Professors knew. All my professor.
Your friends, how did they react?
That's fine. I mean, whatever said behind my back, I don't know. But uh, I was, I was Jewish. The only problem is that I was poor. [laughs]
[laughs]
If I would have had few good, you know, things to put on, good clothes from my uncles I would have been [laughs] much more popular.
Except you had a hundred dollars for a dowry.
Yes and I also had a beautiful dress that my--you know, I was a very good student, so I also got scholarship. So I bought myself a very nice material and the dressmaker made me a red skirt and a white blouse and that was my outfit. So everybody remembers me. And because the Polish flag is white and red, they always told me, oh, Mirka, Mirka goes in the, the colors of the [laughs] Polish flag. White blouse and a red skirt. It was very typical.
But, I mean, you heard the whole story then in one...
Yes.
in one day.
Right.
And did you then start to think about what that meant?
I didn't hear in one day. I kept asking her for weeks and weeks and weeks...

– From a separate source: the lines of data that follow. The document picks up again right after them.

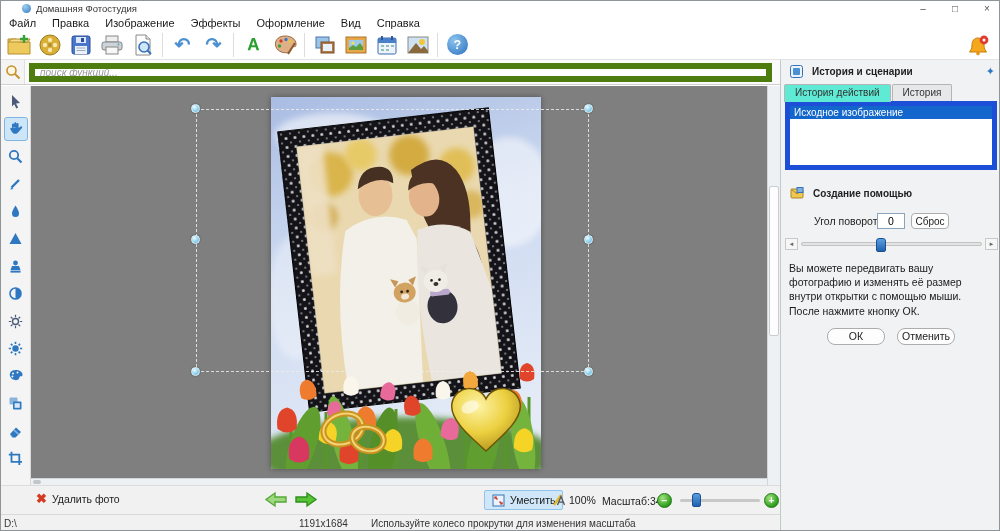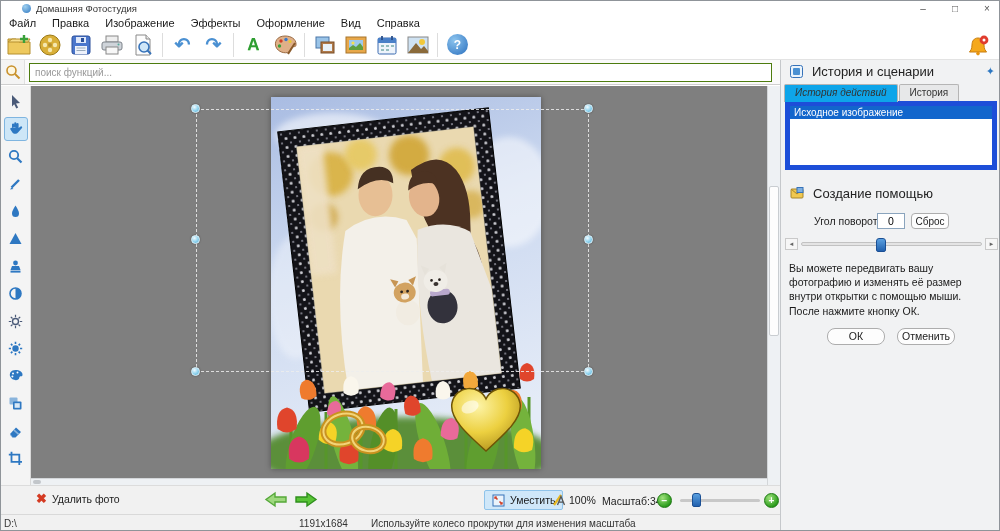"поиск функций..." .search-input { border: 1px solid #4d7c0f -> 6px solid #4d7c0f; font-style: none -> italic }
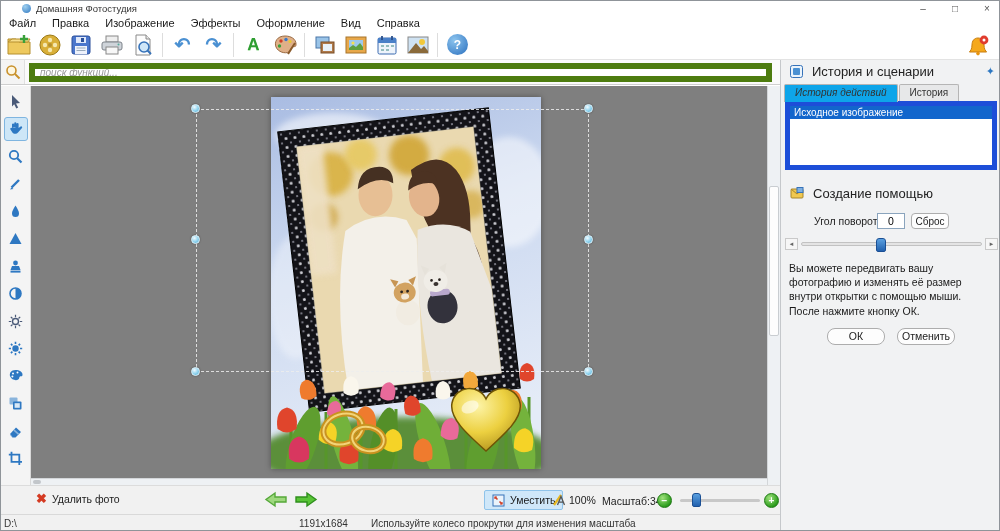"История и сценарии" .rp-head .ttl { font-size: 13px -> 10px; font-weight: normal -> bold }
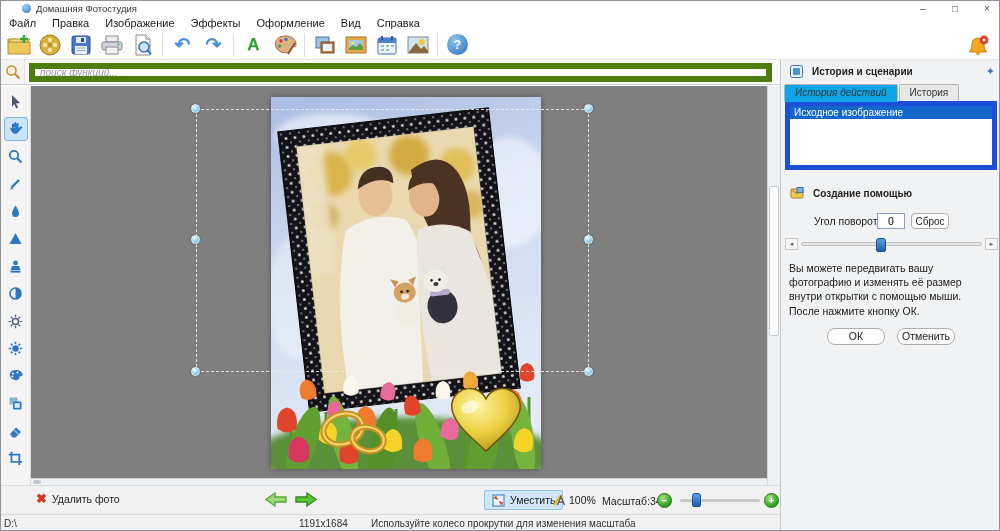"История действий" .tab.active { background: #0ea5e9 -> #5eead4; font-style: italic -> none }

And did she tell you any more?
all the details. Yes, she told me, but she didn't want to tell me. She told me and she didn't want to tell me, Si...she was and sometimes we had argument and she would say to me, "You know what? What kind of a mother did you have that left you with me? I would never leave my child." And you know what? I kept hating my Jewish mother, until I got married. Until I had my own children. I realized what a courage. It is so much easier to take your child in your arms and go into the ovens or wherever she went or get shot, then to actually give your child away. So, um. I understood it later. But until you don't have your own child, you don't, you know. So that was her only argument against my mother.